┌──

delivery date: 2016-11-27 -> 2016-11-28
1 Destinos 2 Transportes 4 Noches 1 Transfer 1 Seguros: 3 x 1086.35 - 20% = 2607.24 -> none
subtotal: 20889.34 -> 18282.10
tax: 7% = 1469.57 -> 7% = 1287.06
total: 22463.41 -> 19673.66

└──

■ Task to carry out ■
The records must be given again in full, exactly as shown.

■ Exercise answer ■
delivery date: 2016-11-27 -> 2016-11-28
1 Destinos 2 Transportes 4 Noches 1 Transfer 1 Seguros: 3 x 1086.35 - 20% = 2607.24 -> none
subtotal: 20889.34 -> 18282.10
tax: 7% = 1469.57 -> 7% = 1287.06
total: 22463.41 -> 19673.66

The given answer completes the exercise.